### Work instructions
Copy the data exactly, line for line.

*** Supplied records Section Begins ***

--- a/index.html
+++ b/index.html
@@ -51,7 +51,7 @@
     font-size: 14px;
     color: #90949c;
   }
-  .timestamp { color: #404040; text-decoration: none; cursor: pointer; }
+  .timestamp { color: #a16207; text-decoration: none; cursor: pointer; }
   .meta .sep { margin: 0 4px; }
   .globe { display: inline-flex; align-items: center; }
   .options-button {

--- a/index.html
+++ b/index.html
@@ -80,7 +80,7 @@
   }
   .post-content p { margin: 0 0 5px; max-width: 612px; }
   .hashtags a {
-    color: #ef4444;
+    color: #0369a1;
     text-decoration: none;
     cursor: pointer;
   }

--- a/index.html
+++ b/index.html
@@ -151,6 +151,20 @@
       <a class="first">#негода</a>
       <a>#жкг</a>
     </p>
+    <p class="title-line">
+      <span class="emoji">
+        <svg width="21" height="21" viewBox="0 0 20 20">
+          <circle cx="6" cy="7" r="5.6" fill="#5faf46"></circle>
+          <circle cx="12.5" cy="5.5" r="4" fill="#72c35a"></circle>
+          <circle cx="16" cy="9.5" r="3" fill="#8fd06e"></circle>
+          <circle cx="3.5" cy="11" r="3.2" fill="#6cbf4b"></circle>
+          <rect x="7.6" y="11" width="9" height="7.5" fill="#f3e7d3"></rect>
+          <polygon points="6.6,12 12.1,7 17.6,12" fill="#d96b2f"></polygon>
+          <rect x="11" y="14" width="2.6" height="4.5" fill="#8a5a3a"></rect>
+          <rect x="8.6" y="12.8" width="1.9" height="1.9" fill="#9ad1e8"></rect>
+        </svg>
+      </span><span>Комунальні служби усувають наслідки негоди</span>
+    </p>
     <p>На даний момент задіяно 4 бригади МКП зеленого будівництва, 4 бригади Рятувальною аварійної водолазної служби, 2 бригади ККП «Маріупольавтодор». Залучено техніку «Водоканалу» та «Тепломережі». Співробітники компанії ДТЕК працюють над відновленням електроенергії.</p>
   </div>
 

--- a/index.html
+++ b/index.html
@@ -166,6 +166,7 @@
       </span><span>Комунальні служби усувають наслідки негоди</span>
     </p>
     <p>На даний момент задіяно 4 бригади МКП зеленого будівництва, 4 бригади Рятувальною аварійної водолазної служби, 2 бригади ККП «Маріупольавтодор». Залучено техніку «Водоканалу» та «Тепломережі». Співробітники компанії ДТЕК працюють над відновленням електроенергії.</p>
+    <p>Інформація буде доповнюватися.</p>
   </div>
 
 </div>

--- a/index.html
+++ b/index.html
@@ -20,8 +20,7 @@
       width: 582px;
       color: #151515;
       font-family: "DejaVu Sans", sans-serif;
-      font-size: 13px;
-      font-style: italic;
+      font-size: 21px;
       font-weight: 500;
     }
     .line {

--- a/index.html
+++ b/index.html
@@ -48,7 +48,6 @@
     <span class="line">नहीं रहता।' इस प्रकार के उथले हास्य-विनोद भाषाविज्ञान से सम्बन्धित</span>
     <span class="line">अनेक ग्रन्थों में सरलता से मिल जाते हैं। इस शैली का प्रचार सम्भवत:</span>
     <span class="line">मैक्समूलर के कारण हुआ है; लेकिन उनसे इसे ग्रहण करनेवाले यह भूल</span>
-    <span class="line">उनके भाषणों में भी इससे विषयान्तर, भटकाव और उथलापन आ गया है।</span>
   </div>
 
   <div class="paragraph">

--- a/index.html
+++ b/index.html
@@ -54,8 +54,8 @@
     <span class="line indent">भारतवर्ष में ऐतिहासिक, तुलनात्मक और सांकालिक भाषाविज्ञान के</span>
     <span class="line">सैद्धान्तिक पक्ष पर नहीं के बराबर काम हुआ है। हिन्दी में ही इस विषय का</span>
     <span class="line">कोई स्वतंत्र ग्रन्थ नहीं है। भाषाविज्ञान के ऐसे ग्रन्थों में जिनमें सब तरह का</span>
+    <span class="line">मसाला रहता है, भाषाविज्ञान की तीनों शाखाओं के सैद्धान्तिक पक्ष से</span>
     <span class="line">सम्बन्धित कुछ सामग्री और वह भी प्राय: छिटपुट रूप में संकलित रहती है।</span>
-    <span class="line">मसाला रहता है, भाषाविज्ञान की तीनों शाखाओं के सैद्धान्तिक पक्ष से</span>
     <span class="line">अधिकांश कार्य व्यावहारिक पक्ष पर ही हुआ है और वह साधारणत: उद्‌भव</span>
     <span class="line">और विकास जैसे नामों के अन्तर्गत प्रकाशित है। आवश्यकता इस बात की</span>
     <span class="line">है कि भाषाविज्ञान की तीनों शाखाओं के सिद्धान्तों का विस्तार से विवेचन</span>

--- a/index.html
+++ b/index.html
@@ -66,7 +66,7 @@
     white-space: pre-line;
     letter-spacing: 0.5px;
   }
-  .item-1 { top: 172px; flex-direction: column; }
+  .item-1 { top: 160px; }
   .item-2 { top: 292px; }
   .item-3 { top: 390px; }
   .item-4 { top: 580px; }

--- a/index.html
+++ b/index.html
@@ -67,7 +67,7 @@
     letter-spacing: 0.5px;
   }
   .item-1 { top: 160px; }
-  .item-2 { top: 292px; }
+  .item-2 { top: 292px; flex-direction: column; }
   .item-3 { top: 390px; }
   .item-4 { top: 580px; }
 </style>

*** Supplied records Section Ends ***

### Task output
--- a/index.html
+++ b/index.html
@@ -51,7 +51,7 @@
     font-size: 14px;
     color: #90949c;
   }
-  .timestamp { color: #404040; text-decoration: none; cursor: pointer; }
+  .timestamp { color: #a16207; text-decoration: none; cursor: pointer; }
   .meta .sep { margin: 0 4px; }
   .globe { display: inline-flex; align-items: center; }
   .options-button {

--- a/index.html
+++ b/index.html
@@ -80,7 +80,7 @@
   }
   .post-content p { margin: 0 0 5px; max-width: 612px; }
   .hashtags a {
-    color: #ef4444;
+    color: #0369a1;
     text-decoration: none;
     cursor: pointer;
   }

--- a/index.html
+++ b/index.html
@@ -151,6 +151,20 @@
       <a class="first">#негода</a>
       <a>#жкг</a>
     </p>
+    <p class="title-line">
+      <span class="emoji">
+        <svg width="21" height="21" viewBox="0 0 20 20">
+          <circle cx="6" cy="7" r="5.6" fill="#5faf46"></circle>
+          <circle cx="12.5" cy="5.5" r="4" fill="#72c35a"></circle>
+          <circle cx="16" cy="9.5" r="3" fill="#8fd06e"></circle>
+          <circle cx="3.5" cy="11" r="3.2" fill="#6cbf4b"></circle>
+          <rect x="7.6" y="11" width="9" height="7.5" fill="#f3e7d3"></rect>
+          <polygon points="6.6,12 12.1,7 17.6,12" fill="#d96b2f"></polygon>
+          <rect x="11" y="14" width="2.6" height="4.5" fill="#8a5a3a"></rect>
+          <rect x="8.6" y="12.8" width="1.9" height="1.9" fill="#9ad1e8"></rect>
+        </svg>
+      </span><span>Комунальні служби усувають наслідки негоди</span>
+    </p>
     <p>На даний момент задіяно 4 бригади МКП зеленого будівництва, 4 бригади Рятувальною аварійної водолазної служби, 2 бригади ККП «Маріупольавтодор». Залучено техніку «Водоканалу» та «Тепломережі». Співробітники компанії ДТЕК працюють над відновленням електроенергії.</p>
   </div>
 

--- a/index.html
+++ b/index.html
@@ -166,6 +166,7 @@
       </span><span>Комунальні служби усувають наслідки негоди</span>
     </p>
     <p>На даний момент задіяно 4 бригади МКП зеленого будівництва, 4 бригади Рятувальною аварійної водолазної служби, 2 бригади ККП «Маріупольавтодор». Залучено техніку «Водоканалу» та «Тепломережі». Співробітники компанії ДТЕК працюють над відновленням електроенергії.</p>
+    <p>Інформація буде доповнюватися.</p>
   </div>
 
 </div>

--- a/index.html
+++ b/index.html
@@ -20,8 +20,7 @@
       width: 582px;
       color: #151515;
       font-family: "DejaVu Sans", sans-serif;
-      font-size: 13px;
-      font-style: italic;
+      font-size: 21px;
       font-weight: 500;
     }
     .line {

--- a/index.html
+++ b/index.html
@@ -48,7 +48,6 @@
     <span class="line">नहीं रहता।' इस प्रकार के उथले हास्य-विनोद भाषाविज्ञान से सम्बन्धित</span>
     <span class="line">अनेक ग्रन्थों में सरलता से मिल जाते हैं। इस शैली का प्रचार सम्भवत:</span>
     <span class="line">मैक्समूलर के कारण हुआ है; लेकिन उनसे इसे ग्रहण करनेवाले यह भूल</span>
-    <span class="line">उनके भाषणों में भी इससे विषयान्तर, भटकाव और उथलापन आ गया है।</span>
   </div>
 
   <div class="paragraph">

--- a/index.html
+++ b/index.html
@@ -54,8 +54,8 @@
     <span class="line indent">भारतवर्ष में ऐतिहासिक, तुलनात्मक और सांकालिक भाषाविज्ञान के</span>
     <span class="line">सैद्धान्तिक पक्ष पर नहीं के बराबर काम हुआ है। हिन्दी में ही इस विषय का</span>
     <span class="line">कोई स्वतंत्र ग्रन्थ नहीं है। भाषाविज्ञान के ऐसे ग्रन्थों में जिनमें सब तरह का</span>
+    <span class="line">मसाला रहता है, भाषाविज्ञान की तीनों शाखाओं के सैद्धान्तिक पक्ष से</span>
     <span class="line">सम्बन्धित कुछ सामग्री और वह भी प्राय: छिटपुट रूप में संकलित रहती है।</span>
-    <span class="line">मसाला रहता है, भाषाविज्ञान की तीनों शाखाओं के सैद्धान्तिक पक्ष से</span>
     <span class="line">अधिकांश कार्य व्यावहारिक पक्ष पर ही हुआ है और वह साधारणत: उद्‌भव</span>
     <span class="line">और विकास जैसे नामों के अन्तर्गत प्रकाशित है। आवश्यकता इस बात की</span>
     <span class="line">है कि भाषाविज्ञान की तीनों शाखाओं के सिद्धान्तों का विस्तार से विवेचन</span>

--- a/index.html
+++ b/index.html
@@ -66,7 +66,7 @@
     white-space: pre-line;
     letter-spacing: 0.5px;
   }
-  .item-1 { top: 172px; flex-direction: column; }
+  .item-1 { top: 160px; }
   .item-2 { top: 292px; }
   .item-3 { top: 390px; }
   .item-4 { top: 580px; }

--- a/index.html
+++ b/index.html
@@ -67,7 +67,7 @@
     letter-spacing: 0.5px;
   }
   .item-1 { top: 160px; }
-  .item-2 { top: 292px; }
+  .item-2 { top: 292px; flex-direction: column; }
   .item-3 { top: 390px; }
   .item-4 { top: 580px; }
 </style>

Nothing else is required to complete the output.